(Web page revision data)
· · · · ·

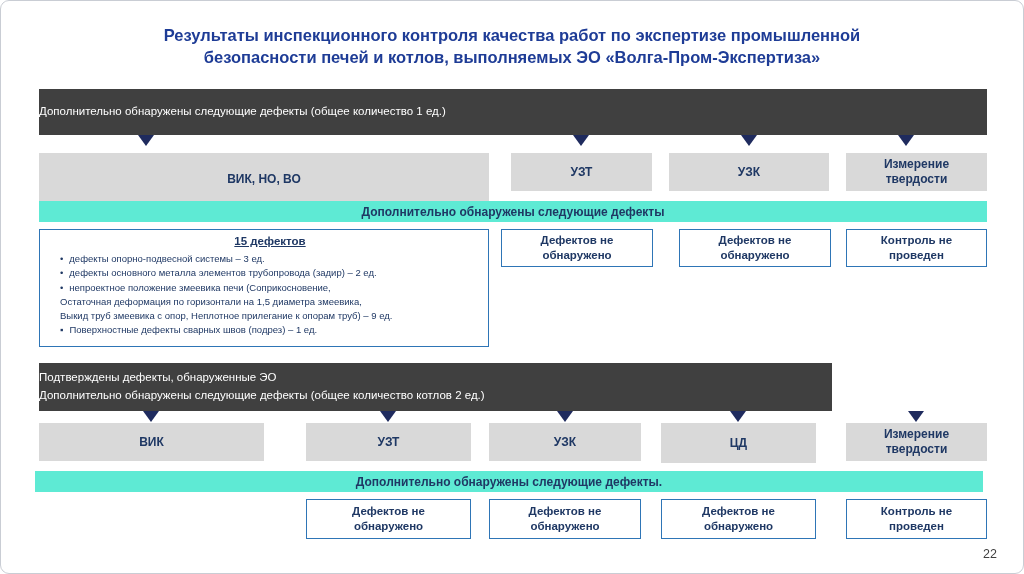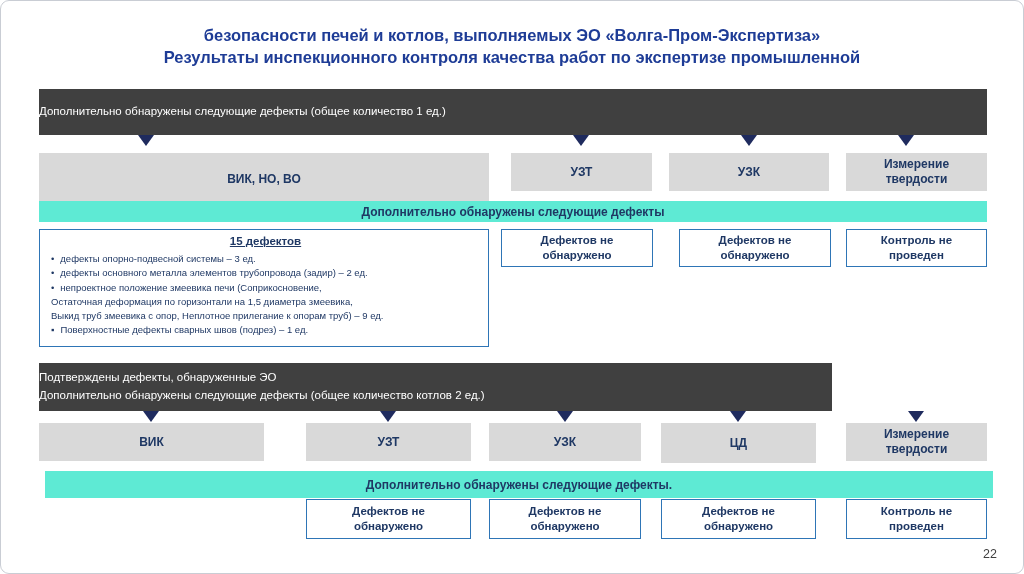--- a/index.html
+++ b/index.html
@@ -46,42 +46,42 @@
   }
   .result-box {
     position: absolute; background: #ffffff; border: 1.5px solid #2e75b6;
     color: #1f3864; font-weight: 700; font-size: 11.5px;
     display: flex; align-items: center; justify-content: center;
     text-align: center; line-height: 1.3;
   }
   .result-box span { max-width: 112px; }
   .detail-box {
     position: absolute; background: #ffffff; border: 1.5px solid #2e75b6;
-    color: #1f3864; padding: 5px 8px 4px 11px;
+    color: #1f3864; padding: 5px 8px 4px 20px;
   }
   .detail-title {
     text-align: center; font-weight: 700; font-size: 11.5px;
     text-decoration: underline; margin-bottom: 5px; color: #1f3864;
   }
   .detail-line { font-size: 9.5px; line-height: 1.5; color: #1f3864; }
   .marker { display: inline-block; margin-right: 6px; }
   .marker:empty { margin-right: 0; }
   .detail2-row { display: flex; font-size: 11px; line-height: 1.35; margin-top: 2px; color: #1f3864; }
   .detail2-row .marker { margin-right: 5px; }
   .detail2-text { flex: 1; text-align: justify; }
   .page-num { position: absolute; right: 26px; bottom: 12px; font-size: 12.5px; color: #404040; }
 </style>
 </head>
 <body>
 
 <div class="slide">
 
   <div class="title">
+    <div>Результаты инспекционного контроля качества работ по экспертизе промышленной</div>
     <div>безопасности печей и котлов, выполняемых ЭО «Волга-Пром-Экспертиза»</div>
-    <div>Результаты инспекционного контроля качества работ по экспертизе промышленной</div>
   </div>
 
   <div class="navy-bar" style="left:38px; top:88px; width:948px; height:46px">
     <div>Дополнительно обнаружены следующие дефекты (общее количество 1 ед.)</div>
   </div>
 
   <div class="arrow" style="left:137px; top:134px"></div>
   <div class="arrow" style="left:572px; top:134px"></div>
   <div class="arrow" style="left:740px; top:134px"></div>
   <div class="arrow" style="left:897px; top:134px"></div>
@@ -155,21 +155,21 @@
   <div class="method-box" style="left:488px; top:422px; width:152px; height:38px">
     <span>УЗК</span>
   </div>
   <div class="method-box" style="left:660px; top:422px; width:155px; height:40px">
     <span>ЦД</span>
   </div>
   <div class="method-box" style="left:845px; top:422px; width:141px; height:38px">
     <span class="narrow-label">Измерение твердости</span>
   </div>
 
-  <div class="blue-bar" style="left:44px; top:470px; width:948px; height:27px">
+  <div class="blue-bar" style="left:34px; top:470px; width:948px; height:21px">
     <span>Дополнительно обнаружены следующие дефекты.</span>
   </div>
 
 
   <div class="result-box" style="left:305px; top:498px; width:165px; height:40px">
     <span>Дефектов не обнаружено</span>
   </div>
   <div class="result-box" style="left:488px; top:498px; width:152px; height:40px">
     <span>Дефектов не обнаружено</span>
   </div>

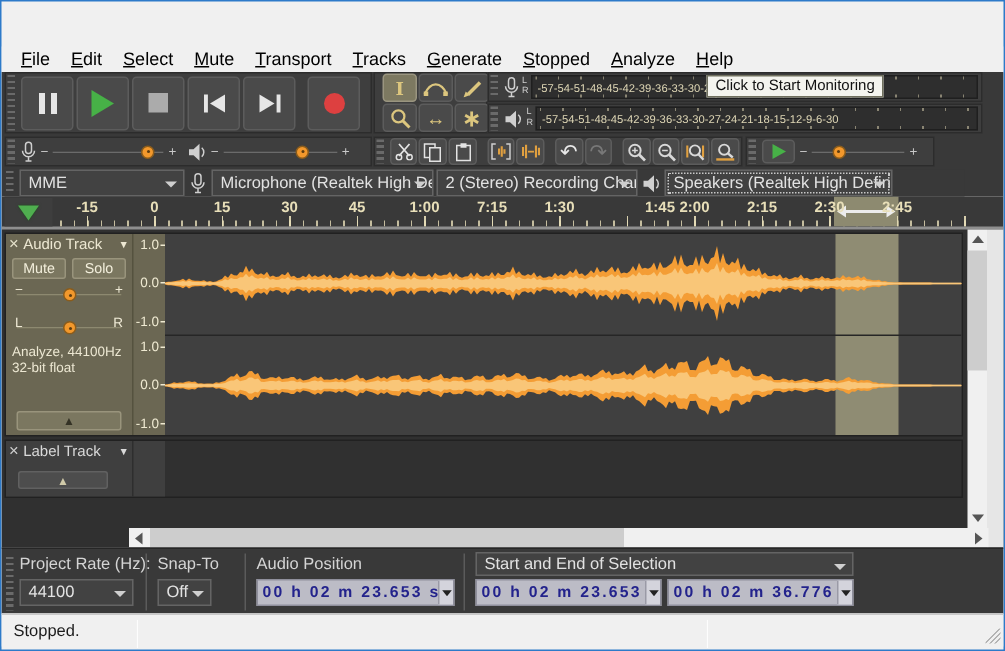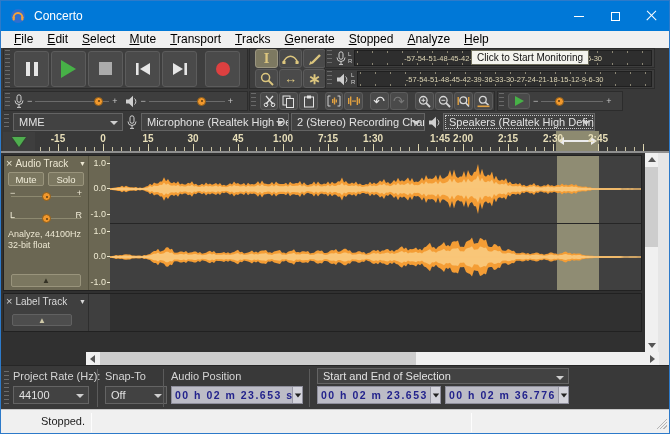--- a/index.html
+++ b/index.html
@@ -40,21 +40,21 @@
   .ebtn{width:20px;height:18px;margin-right:1px;font-size:13px;}
   .ebtn.disabled{color:#7d7d7d;}
   .undo-g{color:#e8e8e8;font-size:14px;line-height:10px;}
   .redo-g{color:#787878;font-size:14px;line-height:10px;}
   .sepgap{width:6px;}
 
   
   .meter{height:20px;}
   .lr{display:flex;flex-direction:column;justify-content:center;font-size:6px;line-height:7px;color:#cfcfcf;margin:0 2px;}
   .mstrip{flex:1;align-self:stretch;margin:1px 2px 1px 0;background:#2e2e2e;border:1px solid #1f1f1f;position:relative;display:flex;align-items:center;}
-  .mnums{flex:1;display:flex;justify-content:center;font-size:7.5px;color:#ded6b5;padding:0 3px;}
+  .mnums{flex:1;display:flex;justify-content:flex-start;font-size:7.5px;color:#ded6b5;padding:0 3px;}
   .mstrip::before,.mstrip::after{content:"";position:absolute;left:2px;right:2px;height:2px;background:repeating-linear-gradient(90deg,#8a8573 0 1px,rgba(0,0,0,0) 1px 15px);}
   .mstrip::before{top:0;} .mstrip::after{bottom:0;}
   .tooltip{position:absolute;left:470px;top:2px;z-index:40;background:#f4f4ee;border:1px solid #70705e;color:#111;font-size:10px;padding:1px 5px;white-space:nowrap;}
 
   
   .hslider{position:relative;height:13px;}
   .hslider .line{position:absolute;left:0;right:0;top:6px;height:1px;background:#1d1d1d;border-bottom:1px solid #6b6b6b;}
   .hslider .thumb{position:absolute;top:2px;width:9px;height:9px;margin-left:-4px;border-radius:50%;background:#f2982c;border:1px solid #8a5c1c;}
   .hslider .thumb::after{content:"";position:absolute;left:2.5px;top:2.5px;width:2px;height:2px;border-radius:50%;background:#5e3c10;}
   .pm{font-size:9px;color:#c9c9c9;margin:0 3px;}
@@ -128,55 +128,32 @@
   
   .bottombar{position:absolute;left:0;top:364px;width:100%;height:44px;background:#393939;border-top:1px solid #262626;}
   .blbl{position:absolute;top:4px;font-size:11px;color:#d4d4d4;white-space:nowrap;}
   .bsep{position:absolute;top:3px;height:38px;width:1px;background:#5b5b5b;}
   .timefield{position:absolute;top:20px;height:18px;background:#bcbcc6;border:1px solid #8f8f9c;display:flex;align-items:center;}
   .tfv{flex:1;color:#23238c;font-weight:bold;font-size:10.5px;letter-spacing:1.5px;padding-left:3px;white-space:nowrap;overflow:hidden;}
   .tfarrow{width:10px;height:100%;background:#d4d4dc;border-left:1px solid #9a9aa6;display:flex;align-items:center;justify-content:center;}
   .tfarrow .tri.down{border-top-color:#222;transform:scale(.8);}
 
   
-  .statusbar{position:absolute;left:0;top:408px;width:100%;height:22px;background:#f0f0f0;border-top:1px solid #c9c9c9;font-size:11px;color:#1c1c1c;display:flex;align-items:center;padding-left:32px;}
+  .statusbar{position:absolute;left:0;top:408px;width:100%;height:22px;background:#f0f0f0;border-top:1px solid #c9c9c9;font-size:11px;color:#1c1c1c;display:flex;align-items:center;}
   .statusbar .stext{margin-left:8px;}
   .sdiv{position:absolute;top:3px;height:19px;width:1px;background:#d9d9d9;border-right:1px solid #fdfdfd;}
   .grip{position:absolute;right:2px;bottom:2px;width:10px;height:10px;background:linear-gradient(135deg,rgba(0,0,0,0) 0 45%,#b4b4b4 45% 52%,rgba(0,0,0,0) 52% 62%,#b4b4b4 62% 69%,rgba(0,0,0,0) 69% 79%,#b4b4b4 79% 86%,rgba(0,0,0,0) 86%);}
 
   .icon-svg{display:block;}
 </style>
 </head>
 <body>
 
 <div class="window">
 
-  <div class="titlebar">
-    <span class="app-icon">
-      <svg class="icon-svg" width="16" height="16" viewBox="0 0 16 16">
-          <circle cx="8" cy="8" r="7" fill="#2f6fd0"></circle>
-          <path d="M3.5 10 a4.5 5 0 0 1 9 0" stroke="#f5a13a" stroke-width="2" fill="none"></path>
-          <rect x="2.6" y="8.6" width="2.2" height="4" rx="1" fill="#f5a13a"></rect>
-          <rect x="11.2" y="8.6" width="2.2" height="4" rx="1" fill="#f5a13a"></rect>
-        </svg>
-    </span>
-    <span class="title">Concerto</span>
-    <div class="wbtns">
-      <div class="wbtn">
-          <span class="min-glyph"></span>
-        </div>
-      <div class="wbtn">
-          <span class="max-glyph"></span>
-        </div>
-      <div class="wbtn">
-          <span class="xg x1"></span>
-          <span class="xg x2"></span>
-        </div>
-    </div>
-  </div>
 
   <div class="menubar">
       <span class="menu-item">File</span>
       <span class="menu-item">Edit</span>
       <span class="menu-item">Select</span>
       <span class="menu-item">Mute</span>
       <span class="menu-item">Transport</span>
       <span class="menu-item">Tracks</span>
       <span class="menu-item">Generate</span>
       <span class="menu-item">Stopped</span>
@@ -595,21 +572,21 @@
   </div>
 
   <div class="bottombar">
     <div class="grabber" style="position:absolute;left:2px;top:4px;height:36px;"></div>
     <div class="blbl" style="left:12px;">Project Rate (Hz):</div>
     <div class="dselect" style="position:absolute;left:12px;top:20px;width:76px;">
         <span>44100</span>
       </div>
     <div class="bsep" style="left:96px;"></div>
     <div class="blbl" style="left:104px;">Snap-To</div>
-    <div class="dselect" style="position:absolute;left:104px;top:20px;width:62px;">
+    <div class="dselect" style="position:absolute;left:104px;top:20px;width:36px;">
         <span>Off</span>
       </div>
     <div class="bsep" style="left:162px;"></div>
     <div class="blbl" style="left:170px;">Audio Position</div>
     <div class="timefield" style="left:170px;width:132px;">
       <span class="tfv">00 h 02 m 23.653 s</span>
       <span class="tfarrow">
           <span class="tri down"></span>
         </span>
     </div>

· · · · ·

## Task prompt
Begin at the first line of the entries and stop after the line holding "1; text-align: justify;"; repeat those lines exactly, but not the pictures.

## Answer area
--- a/index.html
+++ b/index.html
@@ -46,42 +46,42 @@
   }
   .result-box {
     position: absolute; background: #ffffff; border: 1.5px solid #2e75b6;
     color: #1f3864; font-weight: 700; font-size: 11.5px;
     display: flex; align-items: center; justify-content: center;
     text-align: center; line-height: 1.3;
   }
   .result-box span { max-width: 112px; }
   .detail-box {
     position: absolute; background: #ffffff; border: 1.5px solid #2e75b6;
-    color: #1f3864; padding: 5px 8px 4px 11px;
+    color: #1f3864; padding: 5px 8px 4px 20px;
   }
   .detail-title {
     text-align: center; font-weight: 700; font-size: 11.5px;
     text-decoration: underline; margin-bottom: 5px; color: #1f3864;
   }
   .detail-line { font-size: 9.5px; line-height: 1.5; color: #1f3864; }
   .marker { display: inline-block; margin-right: 6px; }
   .marker:empty { margin-right: 0; }
   .detail2-row { display: flex; font-size: 11px; line-height: 1.35; margin-top: 2px; color: #1f3864; }
   .detail2-row .marker { margin-right: 5px; }
   .detail2-text { flex: 1; text-align: justify; }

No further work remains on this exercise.